**What you need to do:**
Note on the material below: return exactly the lines from the line that holds "background:linear-gradient(135deg,#dedede,#c0c0c0);" through the line that holds "-90,7 +90,7 @@", and leave out each picture.

**Provided records:**
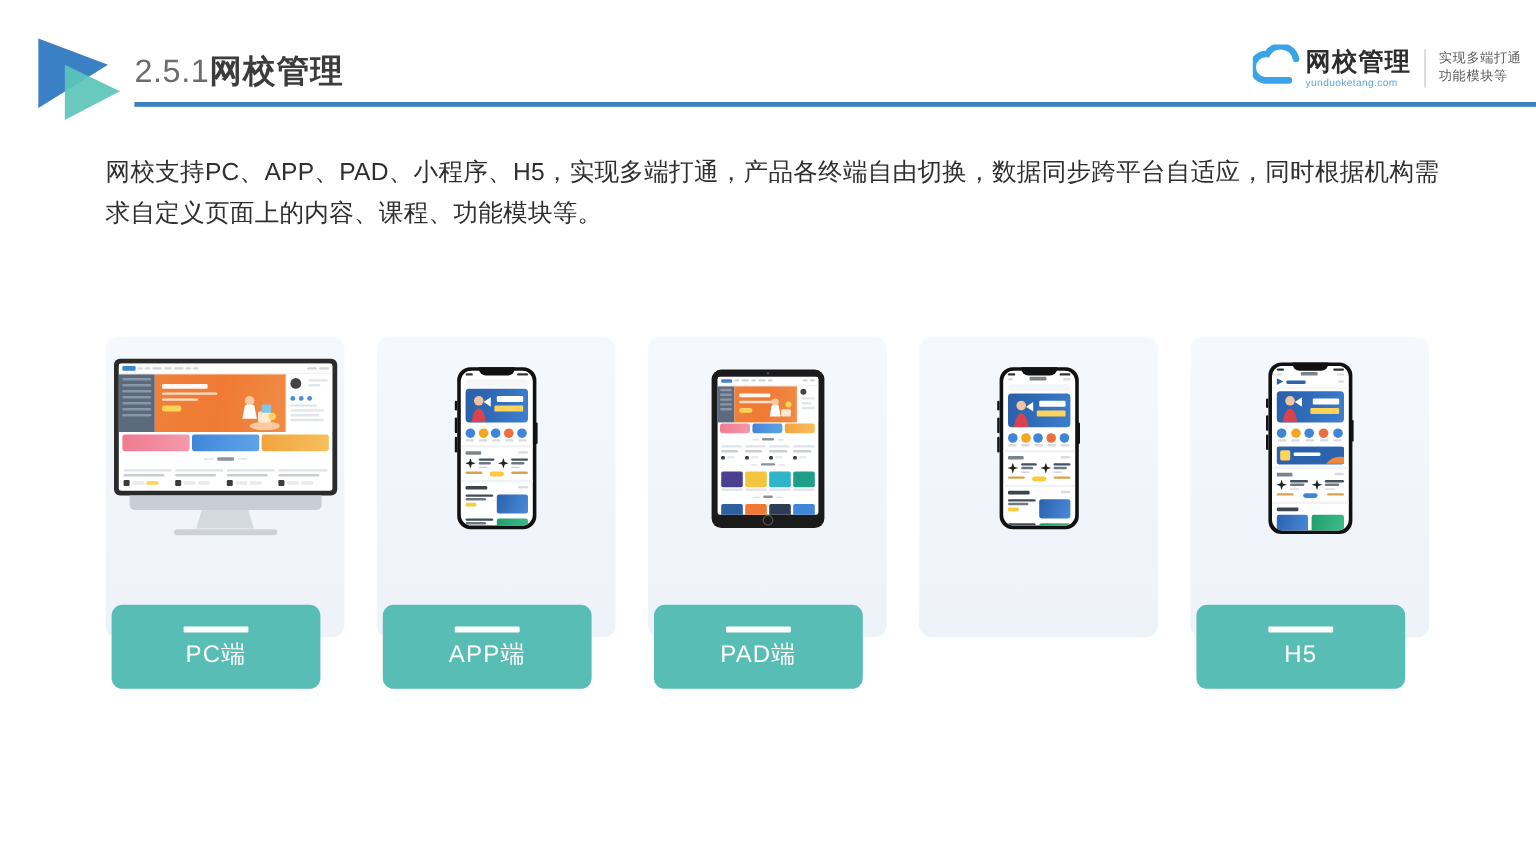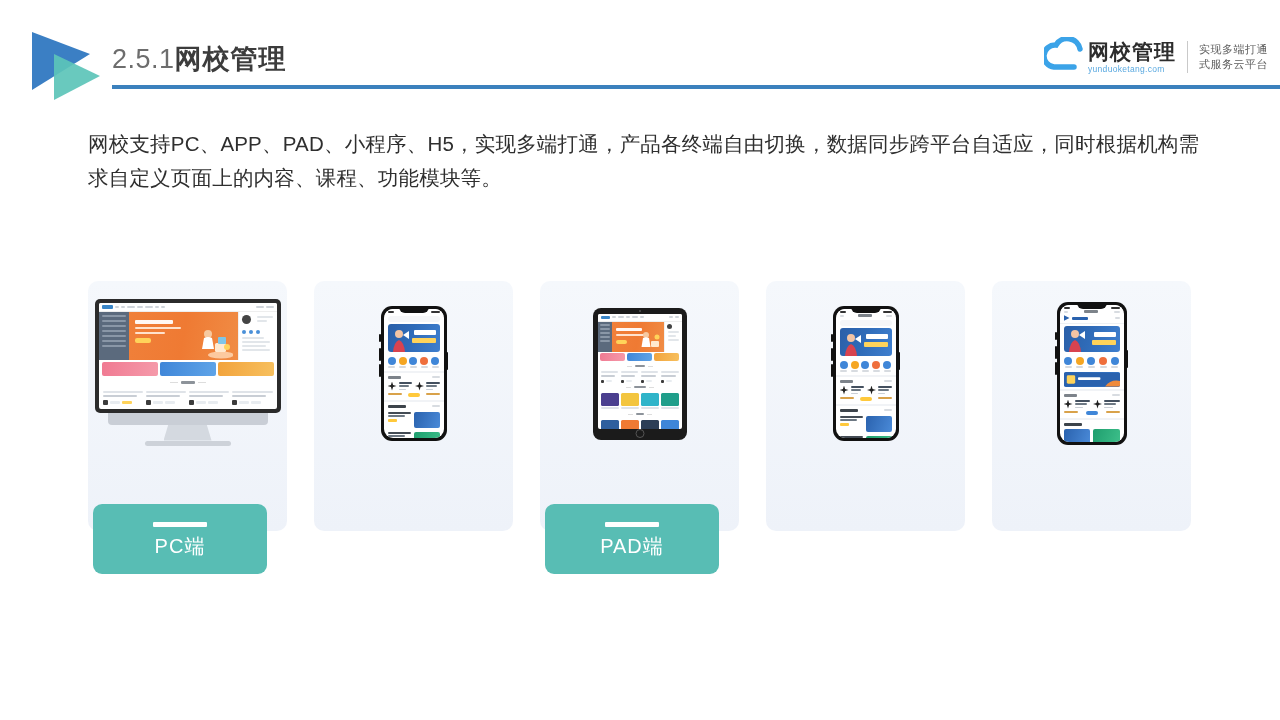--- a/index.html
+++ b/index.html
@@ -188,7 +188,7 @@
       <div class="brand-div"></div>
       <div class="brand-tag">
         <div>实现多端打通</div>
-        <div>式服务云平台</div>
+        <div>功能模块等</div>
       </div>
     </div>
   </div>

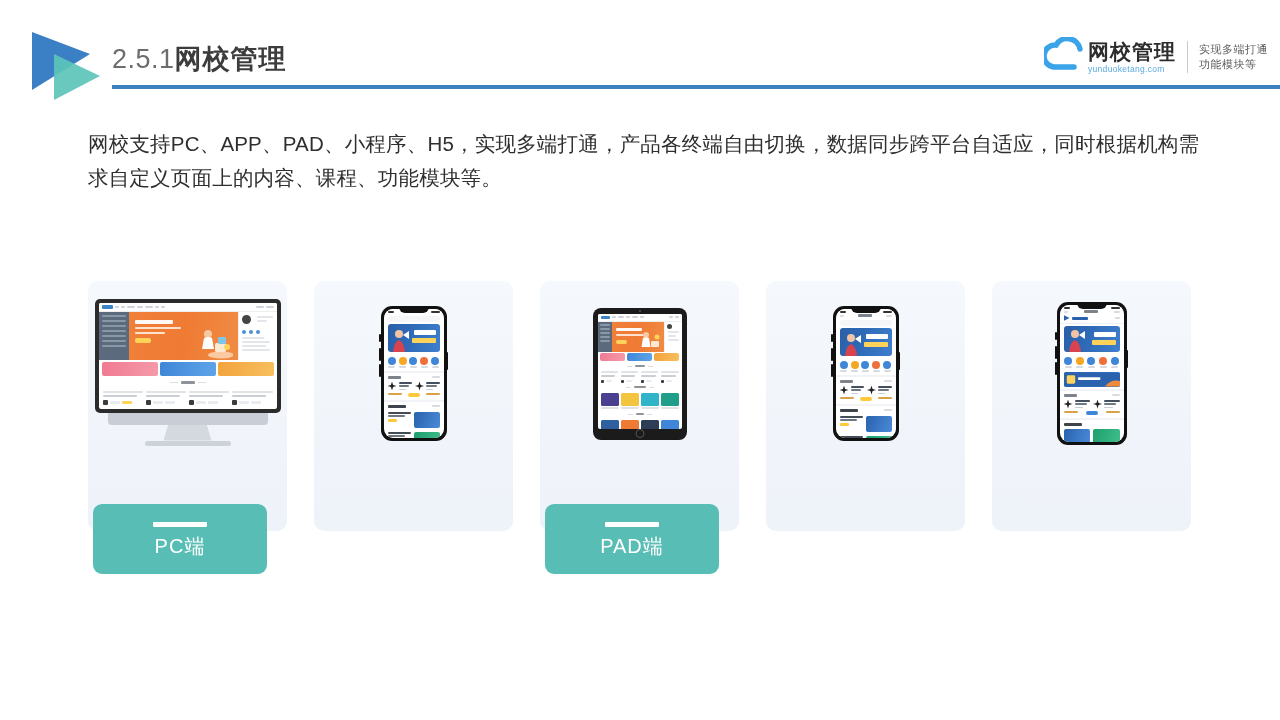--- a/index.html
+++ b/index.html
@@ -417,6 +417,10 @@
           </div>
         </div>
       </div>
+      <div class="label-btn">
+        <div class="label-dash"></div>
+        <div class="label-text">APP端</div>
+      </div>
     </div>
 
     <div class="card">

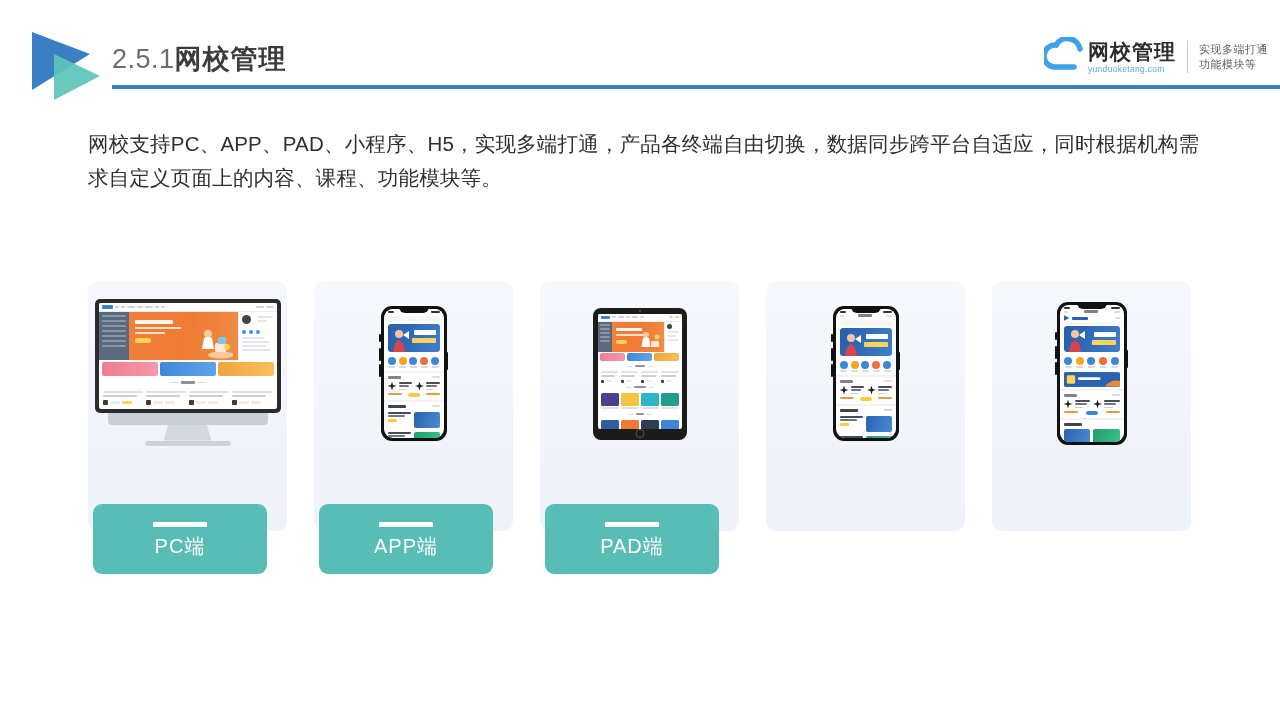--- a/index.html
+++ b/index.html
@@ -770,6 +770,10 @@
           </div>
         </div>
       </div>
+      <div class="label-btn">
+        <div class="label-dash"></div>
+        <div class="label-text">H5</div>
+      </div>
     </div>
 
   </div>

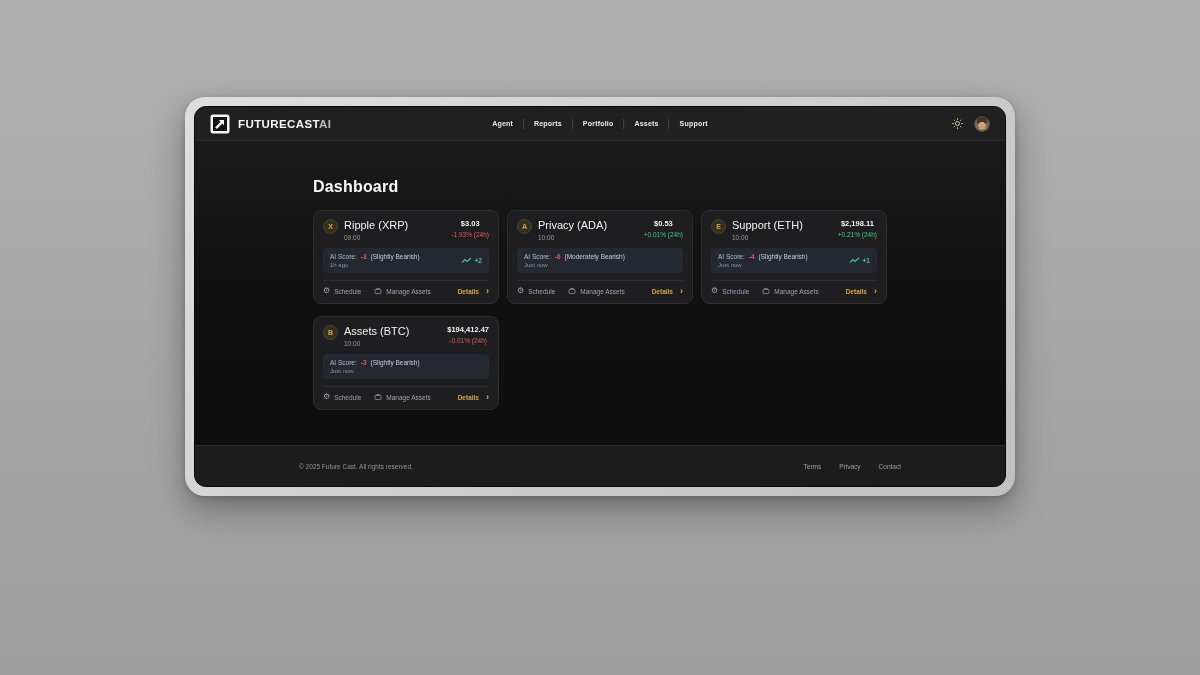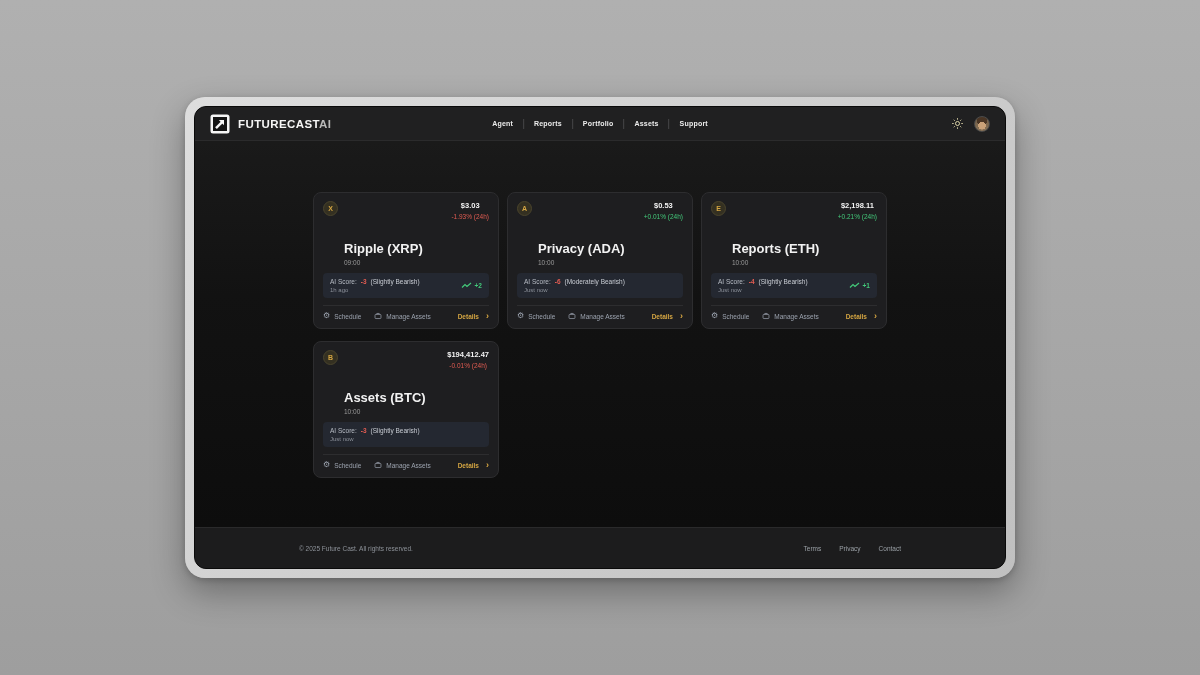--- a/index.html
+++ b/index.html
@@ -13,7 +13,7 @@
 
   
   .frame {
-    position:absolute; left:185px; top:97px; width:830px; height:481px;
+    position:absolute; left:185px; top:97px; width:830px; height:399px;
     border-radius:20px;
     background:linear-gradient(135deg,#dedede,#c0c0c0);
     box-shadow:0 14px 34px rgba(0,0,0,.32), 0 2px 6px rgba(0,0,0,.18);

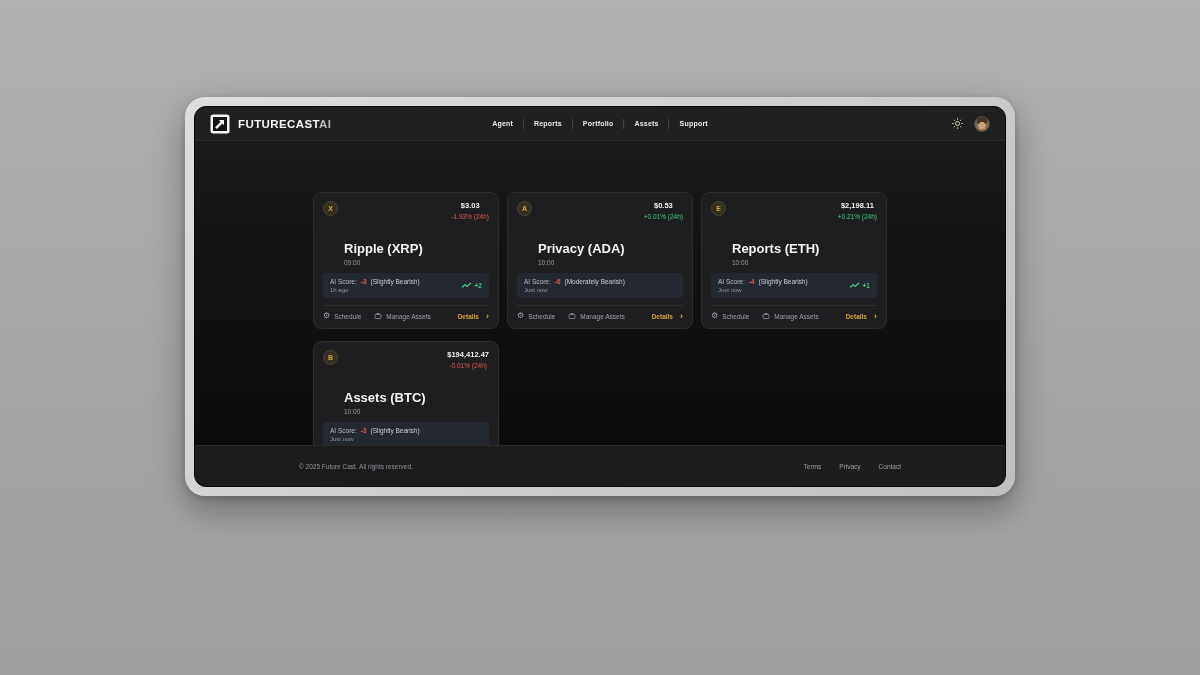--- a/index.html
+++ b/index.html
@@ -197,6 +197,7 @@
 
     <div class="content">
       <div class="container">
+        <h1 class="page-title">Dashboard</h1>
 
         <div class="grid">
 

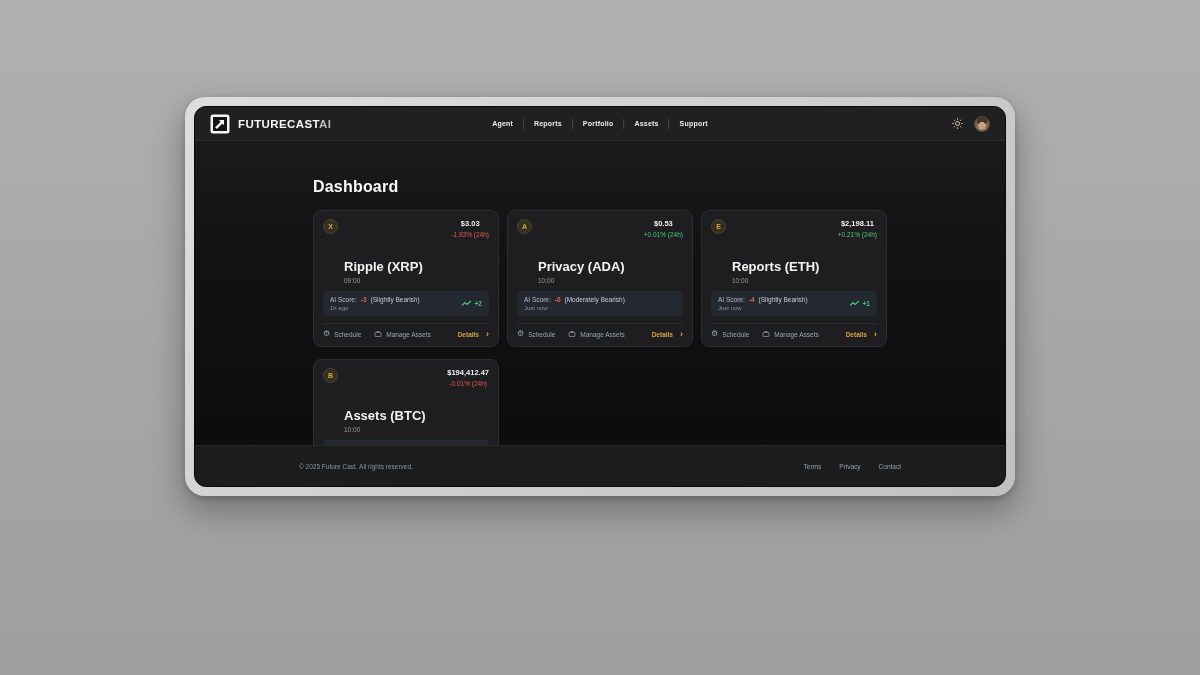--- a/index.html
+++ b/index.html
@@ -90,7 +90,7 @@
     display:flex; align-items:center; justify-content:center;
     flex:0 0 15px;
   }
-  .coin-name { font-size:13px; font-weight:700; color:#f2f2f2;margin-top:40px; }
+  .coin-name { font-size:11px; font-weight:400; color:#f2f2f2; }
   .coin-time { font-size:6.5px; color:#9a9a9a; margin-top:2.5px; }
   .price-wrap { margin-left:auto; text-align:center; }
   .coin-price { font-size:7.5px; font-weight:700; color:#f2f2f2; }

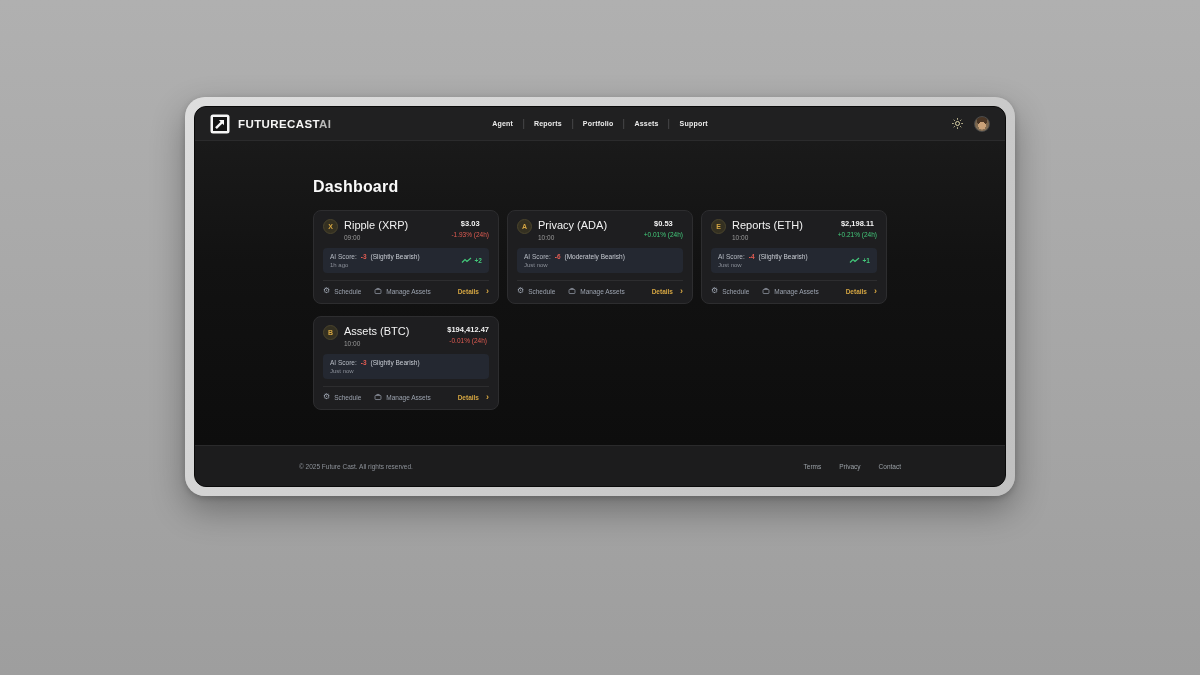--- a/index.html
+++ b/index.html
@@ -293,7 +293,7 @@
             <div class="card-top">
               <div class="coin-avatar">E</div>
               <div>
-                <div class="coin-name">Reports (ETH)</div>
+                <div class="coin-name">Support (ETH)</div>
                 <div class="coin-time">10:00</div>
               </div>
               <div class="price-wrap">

**Written reply:**
     background:linear-gradient(135deg,#dedede,#c0c0c0);
     box-shadow:0 14px 34px rgba(0,0,0,.32), 0 2px 6px rgba(0,0,0,.18);

--- a/index.html
+++ b/index.html
@@ -197,6 +197,7 @@
 
     <div class="content">
       <div class="container">
+        <h1 class="page-title">Dashboard</h1>
 
         <div class="grid">
 

--- a/index.html
+++ b/index.html
@@ -90,7 +90,7 @@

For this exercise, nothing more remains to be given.